» **ENTRIES SUPPLIED**:
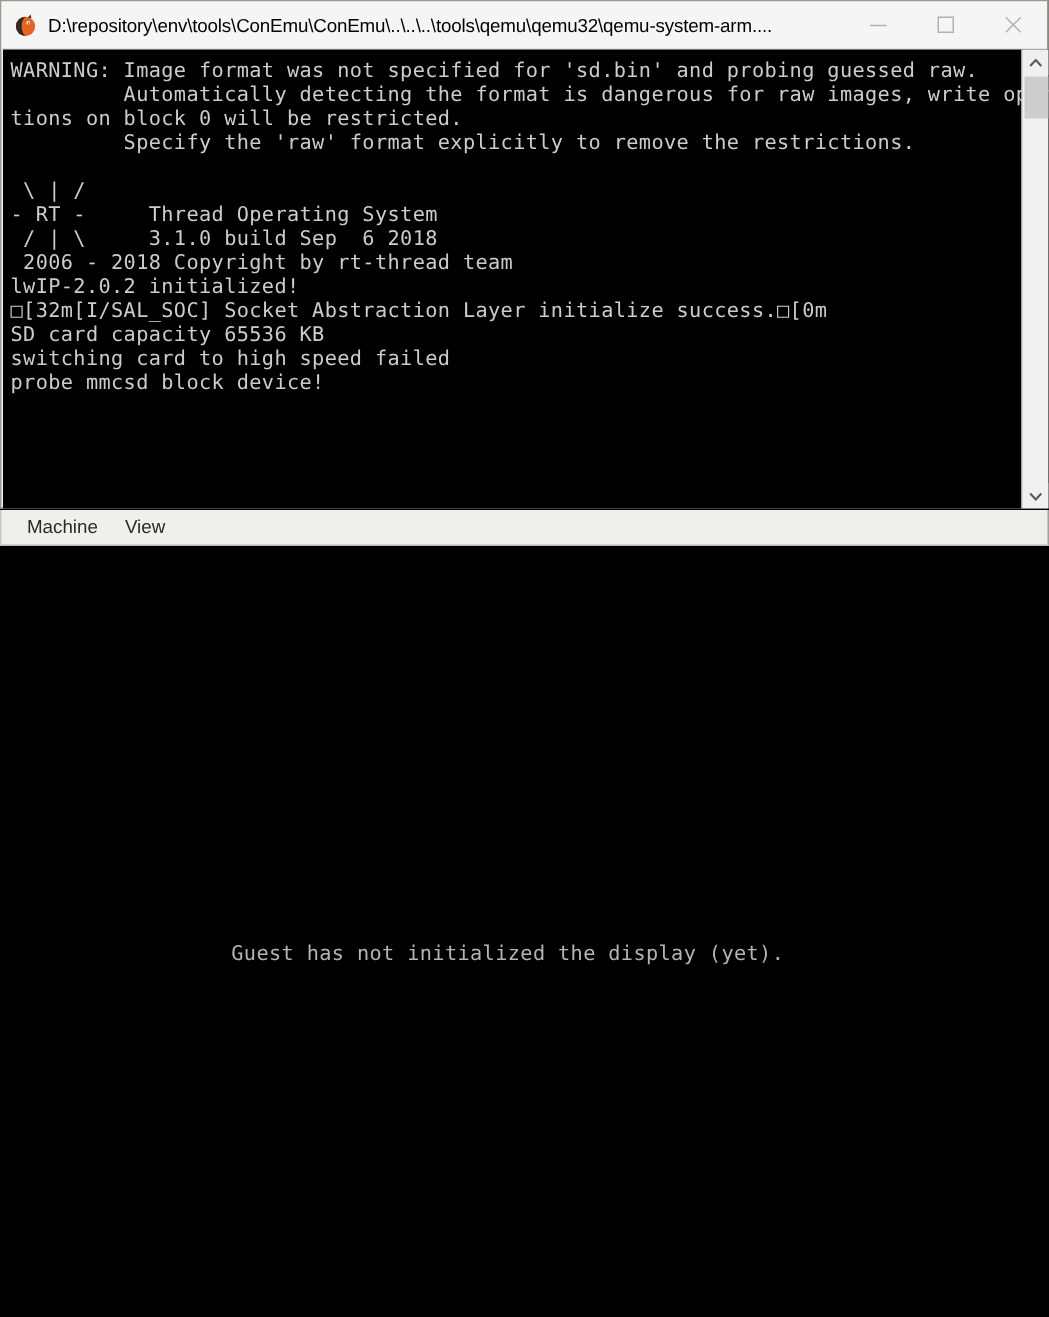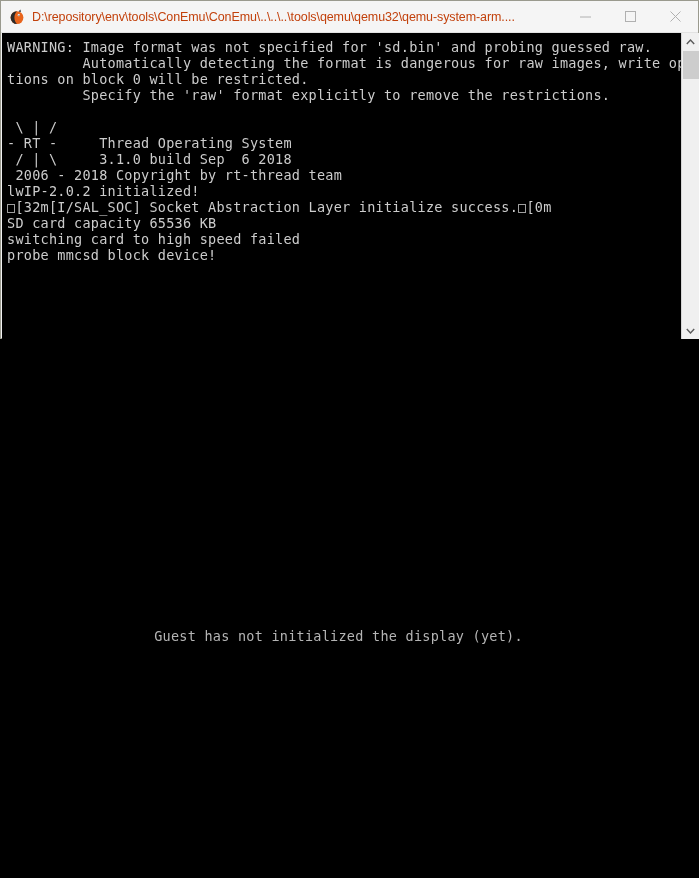"D:\repository\env\tools\ConEmu\ConEmu\.." #conemu-title-text { color: #c2410c -> #000000 }
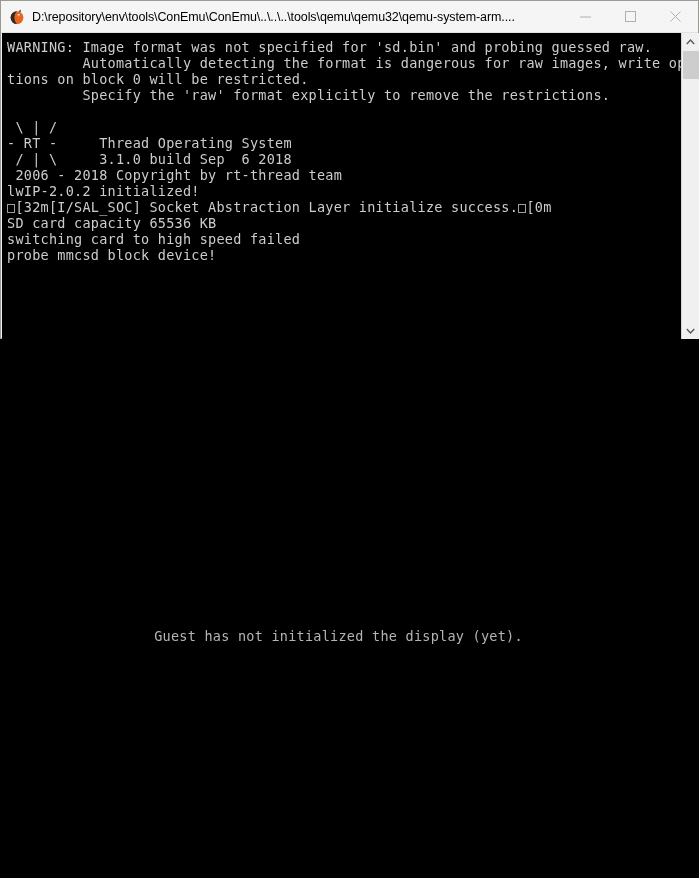"Machine" div { html: none -> <div> <div>Machine</div> <div>View</div> </div> }
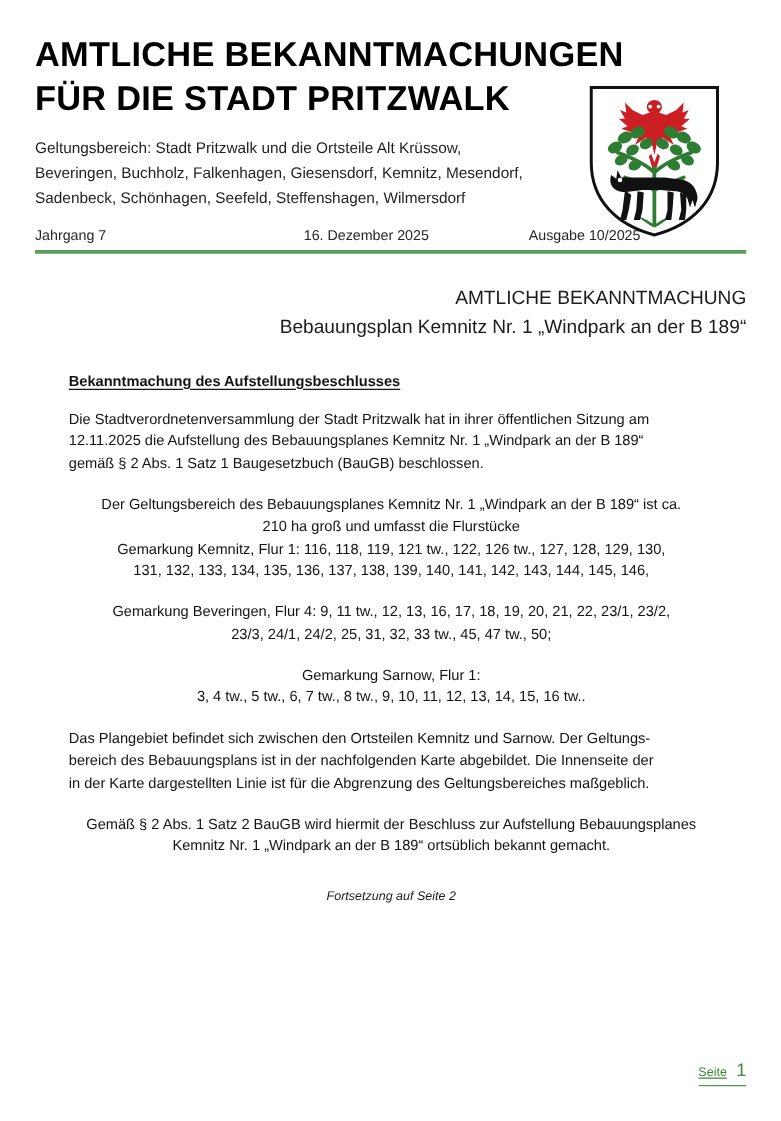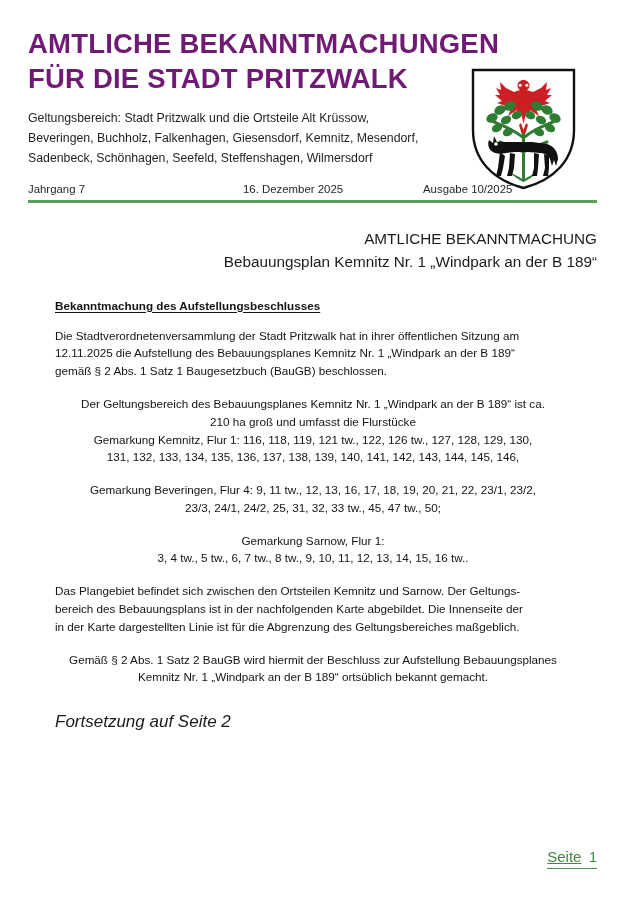"AMTLICHE BEKANNTMACHUNGEN" .masthead-title { color: #701a75 -> #000000 }
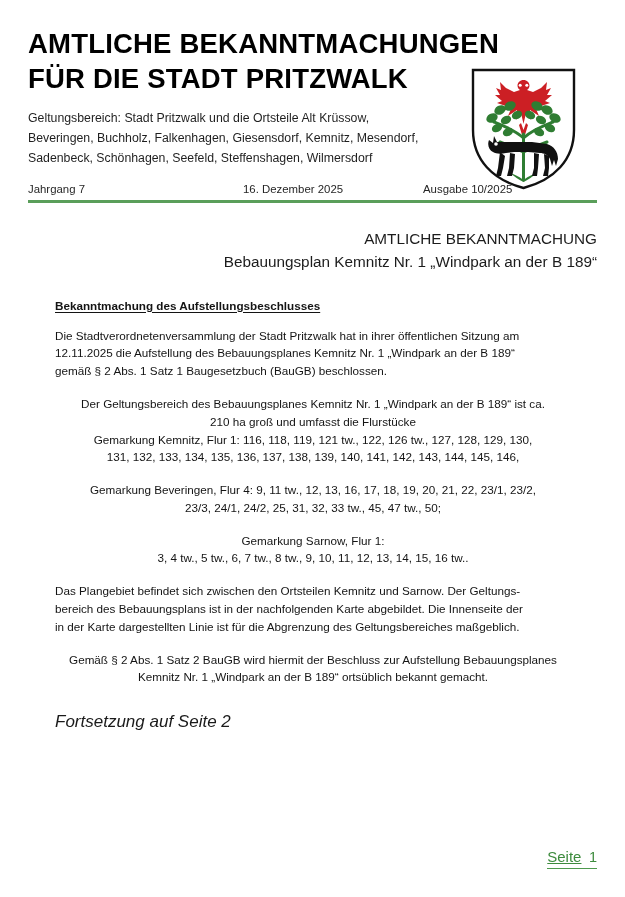"Fortsetzung auf Seite 2" .continuation { font-size: 17px -> 10px; text-align: left -> center }
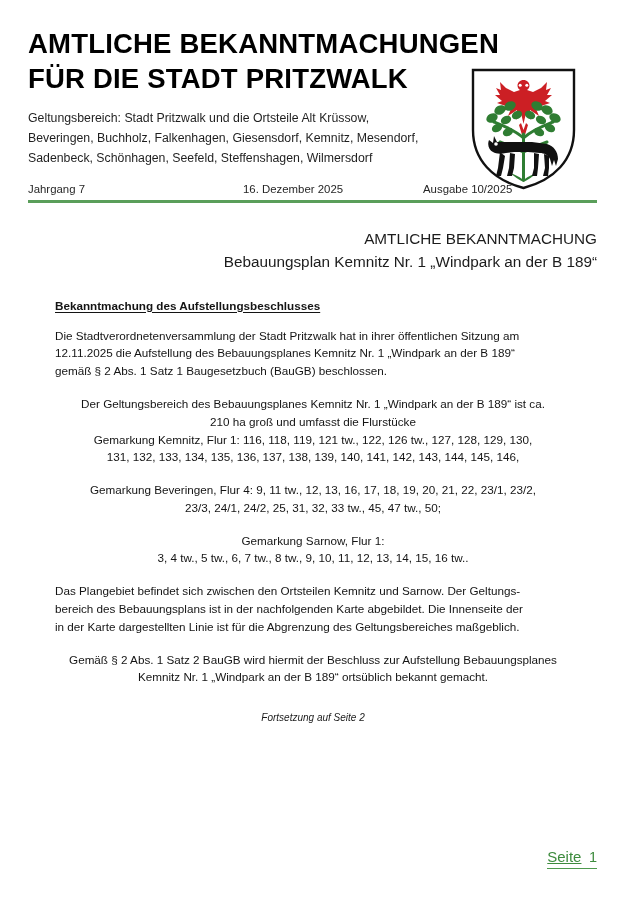"Seite" .footer-label { font-size: 15px -> 10px }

» **YOUR INSTRUCTIONS**: Please output the records exactly, leaving the pictures out.

» **EXPECTED OUTPUT**:
"D:\repository\env\tools\ConEmu\ConEmu\.." #conemu-title-text { color: #c2410c -> #000000 }
"Machine" div { html: none -> <div> <div>Machine</div> <div>View</div> </div> }
"AMTLICHE BEKANNTMACHUNGEN" .masthead-title { color: #701a75 -> #000000 }
"Fortsetzung auf Seite 2" .continuation { font-size: 17px -> 10px; text-align: left -> center }
"Seite" .footer-label { font-size: 15px -> 10px }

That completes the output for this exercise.